Support for transferring sparse files via scp/sftp correctly?

Fri Apr 4 15:59:35 AEDT 2025

On Apr 3, 2025, at 6:02 PM, Darren Tucker <dtucker at dtucker.net> wrote:
> On Sat, 29 Mar 2025 at 16:14, Ron Frederick <ronf at timeheart.net <mailto:ronf at timeheart.net>> wrote:
>> [...]
>> If you don’t get all of the requested ranges in a single request, additional requests can be sent starting at just past the end of the last range previously returned.
>> 
>> What do you think?
> 
> That seems like it'd work well for things with SEEK_HOLE or equivalent, although there's always the chance of the underlying file changing between mapping it out and doing the transfer.

Since my last message, I’ve also implemented support for this in Windows, which has a DeviceIOControl called FSCTL_QUERY_ALLOCATED_RANGES that returns an array of offset and length values, within a given range in a file (also specified by offset and length). So, it’s almost a direct mapping to the extension I proposed. I basically have three different versions of a request_ranges() function (Windows, systems with SEEK_DATA/SEEK_HOLE, and a dummy implementation for all other platforms which just returns the full range passed in).

The risk of missing data due to file changes is no different than what could happen if you were reading data sequentially and something did a write to the source file after you had already copied that part of the file.

> Damien pointed out that it's possible to do a reasonable but not perfect sparse file support by memcmp'ing your existing file buffer with a block of zeros and skipping the write if it matches.  OpenBSD's cp(1) does this (look for "skipholes"): https://cvsweb.openbsd.org/cgi-bin/cvsweb/src/bin/cp/utils.c?annotate=HEAD.

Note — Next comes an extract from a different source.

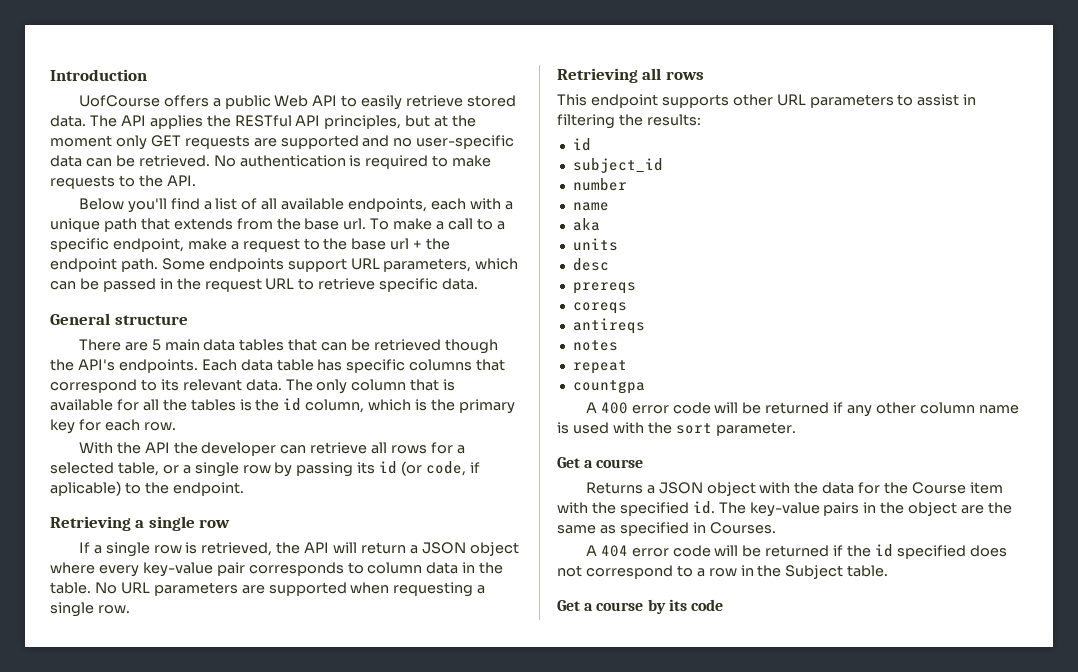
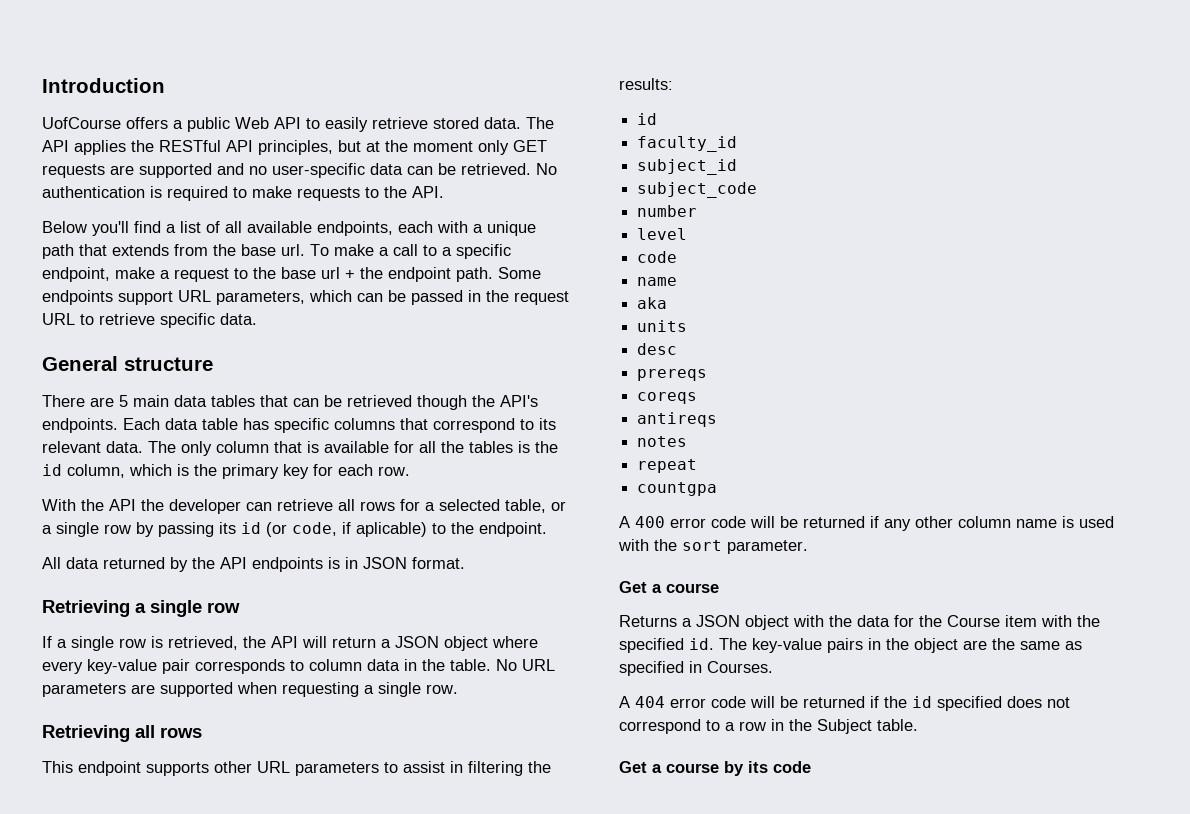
(244, 489) none -> [42,557,465,572] // All data returned by the API endpoints is in JSON format.
(591, 144) none -> [637,136,738,152] // faculty_id
(663, 165) none -> [637,182,758,198] // subject_code
(627, 184) none -> [637,228,688,240] [637,251,678,263] // level // code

Yeah - I’ve thought about implementing something like this as a second pass, where OSes with the ability to return ranges will tell you what parts of the local file not to read at all, but then within the ranges which are reported, it could strip off additional null bytes at the beginning or end of blocks it read, including skipping some block writes entirely if the read returned all nulls. This could also be applied to the entire file on systems with no ability to return ranges.

> This seems surprisingly effective in the case where you already have the file content in a buffer anyway, but it would be harder to do (or at least more expensive) as part of a separate request type that returns the ranges.  It'd be easier to implement if there was some kind of "read-sparse" operation that could return a list of {offset, len, data} instead of just the offsets and lengths.  This would reduce the time between the sparse check and the read although it's still potentially racy.

If the alternative is reading the file in its entirety on a platform that doesn’t support requesting sparse ranges, I agree that doing the read followed by a memory compare and a seek is going to always be better than doing a write. However, if you are doing a get or copy operation where the read has to go over the network, the approach isn’t nearly as effective. Also, even for a put operation where reads are local, it can take a very long time to read and skip large ranges (think gigabyte or larger holes) when ranges are not returned. Some of the use cases I found around sparse files talked about files with a total size in terabytes or even petabytes, but populated very sparsely. You probably wouldn’t want to use the memory compare approach on something that large.
-- 
Ron Frederick
ronf at timeheart.net